I was hoping so too, but as things would have it, I didn’t
have a penny to spare. The new job at the hospital wasn’t going well, between
my being stalked by a janitor there and unable to work night shift. Then they
cut my hours, so I had to go back to my old, lower paying job at the customer
service center. I hoped by the 2nd year I would be able to get a
second horse. In the meantime, I kept my eyes open, scanning the various horse
classifieds and dreaming.
After some thought, I began re-thinking getting a second
Arabian. I’m not getting any younger, my bones break more easily, and I wasn’t
sure which bloodlines would assure me of a quieter, easier temperament than
Dahli’s.
It’s important to be very clear about needs and limitations.
My property is very “back-yard” in many respects. I don’t have a real riding
arena or a fenced paddock for training. I don’t have power in the barn or
running water. I trim their feet myself: before moving to Maine I trained with
KC LaPierre. I’m a small person, only
5’3 or so, so don’t need a large horse. I have 2 acres of good pasture. So I started researching haflingers and
old-style morgans, while saving and saving.
Since 2008, I’ve been living pretty much large bill to large
bill. I save and save, and just as I think I’m getting ahead, I get hit with a
planned or unplanned large expense. Losing Algiers in February left me with 6
months or so of extra hay. I kept that head-start, buying a full year’s worth
for Dahli each September after. One prospect after another went on sale, and
then was snapped up just as I thought I had enough to move forward.
Finally, in the fall of 2013, it stumbled on a lippitt
morgan mare in a distress sale and within driving distance! I contacted her
breeder and made arrangements to go meet her on my 60th birthday.
Everything seemed to be falling into place, until the night before when I
called to confirm my appointment. The breeder started to hedge a bit…and sure
enough, on the morning of my birthday, when I made my last confirmation call
before driving 6 hours, the breeder had sold the mare out from under me. Two
months later, I bottomed out my car on a large boulder that looked like a giant
chunk of ice left in my driveway by the DOT. And then a large maple came down
in an ice storm. There went my horse money again.
Another year passed, while I continued scanning the ads.

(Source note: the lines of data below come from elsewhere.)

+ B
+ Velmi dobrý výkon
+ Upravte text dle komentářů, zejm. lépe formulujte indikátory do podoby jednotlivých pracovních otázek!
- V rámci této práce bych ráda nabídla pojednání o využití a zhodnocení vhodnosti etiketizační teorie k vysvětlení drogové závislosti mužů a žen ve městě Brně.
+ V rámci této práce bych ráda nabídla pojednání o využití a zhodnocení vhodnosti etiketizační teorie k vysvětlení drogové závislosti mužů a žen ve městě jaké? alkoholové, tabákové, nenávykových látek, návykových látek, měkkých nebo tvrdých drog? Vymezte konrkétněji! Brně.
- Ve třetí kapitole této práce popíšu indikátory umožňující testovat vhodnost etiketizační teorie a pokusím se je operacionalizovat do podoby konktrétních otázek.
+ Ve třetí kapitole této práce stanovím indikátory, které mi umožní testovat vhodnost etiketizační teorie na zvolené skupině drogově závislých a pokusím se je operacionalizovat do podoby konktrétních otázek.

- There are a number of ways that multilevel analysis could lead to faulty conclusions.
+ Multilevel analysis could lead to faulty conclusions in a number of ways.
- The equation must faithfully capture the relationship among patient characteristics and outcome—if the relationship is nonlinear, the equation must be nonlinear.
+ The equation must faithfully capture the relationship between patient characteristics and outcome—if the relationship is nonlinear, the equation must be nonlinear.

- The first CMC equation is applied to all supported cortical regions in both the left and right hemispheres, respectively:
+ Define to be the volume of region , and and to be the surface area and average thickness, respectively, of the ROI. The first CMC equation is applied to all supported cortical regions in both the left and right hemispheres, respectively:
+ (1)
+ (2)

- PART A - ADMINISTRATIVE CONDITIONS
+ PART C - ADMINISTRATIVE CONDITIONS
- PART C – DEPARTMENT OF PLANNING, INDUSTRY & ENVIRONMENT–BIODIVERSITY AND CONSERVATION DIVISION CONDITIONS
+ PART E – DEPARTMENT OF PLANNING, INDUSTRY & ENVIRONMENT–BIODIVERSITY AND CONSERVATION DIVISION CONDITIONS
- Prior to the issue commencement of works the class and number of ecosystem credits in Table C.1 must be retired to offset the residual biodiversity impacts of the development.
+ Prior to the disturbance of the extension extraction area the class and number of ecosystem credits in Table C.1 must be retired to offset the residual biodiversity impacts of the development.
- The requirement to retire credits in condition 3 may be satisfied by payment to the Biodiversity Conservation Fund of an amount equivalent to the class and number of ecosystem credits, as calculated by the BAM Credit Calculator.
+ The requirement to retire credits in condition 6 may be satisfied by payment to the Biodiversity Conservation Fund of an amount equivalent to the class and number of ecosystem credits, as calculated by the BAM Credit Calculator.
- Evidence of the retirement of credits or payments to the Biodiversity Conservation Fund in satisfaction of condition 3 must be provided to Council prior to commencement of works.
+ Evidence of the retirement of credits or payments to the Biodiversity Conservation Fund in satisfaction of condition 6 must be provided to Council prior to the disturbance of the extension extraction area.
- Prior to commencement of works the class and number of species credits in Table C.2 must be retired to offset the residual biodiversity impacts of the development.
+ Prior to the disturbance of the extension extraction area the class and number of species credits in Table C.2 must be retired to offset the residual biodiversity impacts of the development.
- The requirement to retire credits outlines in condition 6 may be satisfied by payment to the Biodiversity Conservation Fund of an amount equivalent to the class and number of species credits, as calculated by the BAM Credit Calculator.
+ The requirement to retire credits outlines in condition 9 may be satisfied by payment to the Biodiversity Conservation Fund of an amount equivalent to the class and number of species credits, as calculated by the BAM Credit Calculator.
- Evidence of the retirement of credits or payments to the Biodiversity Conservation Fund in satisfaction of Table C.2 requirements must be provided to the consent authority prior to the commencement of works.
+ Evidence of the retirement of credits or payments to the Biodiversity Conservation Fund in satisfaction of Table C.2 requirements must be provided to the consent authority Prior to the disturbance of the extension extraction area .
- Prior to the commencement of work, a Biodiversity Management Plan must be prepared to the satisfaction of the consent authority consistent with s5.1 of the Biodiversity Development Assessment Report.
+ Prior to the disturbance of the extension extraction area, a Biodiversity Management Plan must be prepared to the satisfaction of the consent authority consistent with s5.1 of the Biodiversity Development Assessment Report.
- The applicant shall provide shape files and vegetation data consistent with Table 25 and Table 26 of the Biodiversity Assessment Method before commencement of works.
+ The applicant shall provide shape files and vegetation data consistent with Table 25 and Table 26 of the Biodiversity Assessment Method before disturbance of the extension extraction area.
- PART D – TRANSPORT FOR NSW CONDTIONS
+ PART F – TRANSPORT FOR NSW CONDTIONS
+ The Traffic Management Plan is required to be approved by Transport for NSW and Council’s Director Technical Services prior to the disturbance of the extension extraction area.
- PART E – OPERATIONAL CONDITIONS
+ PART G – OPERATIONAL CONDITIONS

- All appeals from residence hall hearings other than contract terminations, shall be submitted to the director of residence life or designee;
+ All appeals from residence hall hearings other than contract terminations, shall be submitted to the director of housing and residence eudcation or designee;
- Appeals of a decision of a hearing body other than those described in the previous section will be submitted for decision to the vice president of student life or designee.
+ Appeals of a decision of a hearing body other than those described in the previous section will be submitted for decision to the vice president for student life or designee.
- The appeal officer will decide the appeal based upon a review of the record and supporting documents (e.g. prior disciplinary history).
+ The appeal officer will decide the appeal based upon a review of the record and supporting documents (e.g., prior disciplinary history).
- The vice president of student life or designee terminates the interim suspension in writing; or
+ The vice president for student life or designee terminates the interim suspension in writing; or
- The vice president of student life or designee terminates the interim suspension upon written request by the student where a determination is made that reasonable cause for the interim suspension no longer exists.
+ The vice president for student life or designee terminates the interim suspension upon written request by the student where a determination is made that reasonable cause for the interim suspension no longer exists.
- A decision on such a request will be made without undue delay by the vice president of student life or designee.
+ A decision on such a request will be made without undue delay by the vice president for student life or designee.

I’d pretty much given up, and was looking out of habit and
boredom at work when I stumbled across a new rescue site with an 8 year old
mare mentioned at a rock bottom price. Her elderly breeders could no longer
afford her, so another breeder had picked her up to keep her from ending up at
the sales, and then offered her at a slighter higher than rock bottom price to
try to move her by Christmas. One photo, and I snapped her up. The breeder
found a young Canadian who was bringing a horse from Ohio past her NY farm,
past my Maine farm, to Nova Scotia. It looked like she would be here for
Christmas! And then his paperwork got messed up, and the trip was delayed until
after Christmas. And then he said there was a snowstorm in NS, and the trip was
delayed again.The breeder offered to truck her up for the same price, and so finally, in mid-January, she finally arrived. At long last, Dahli has a companion!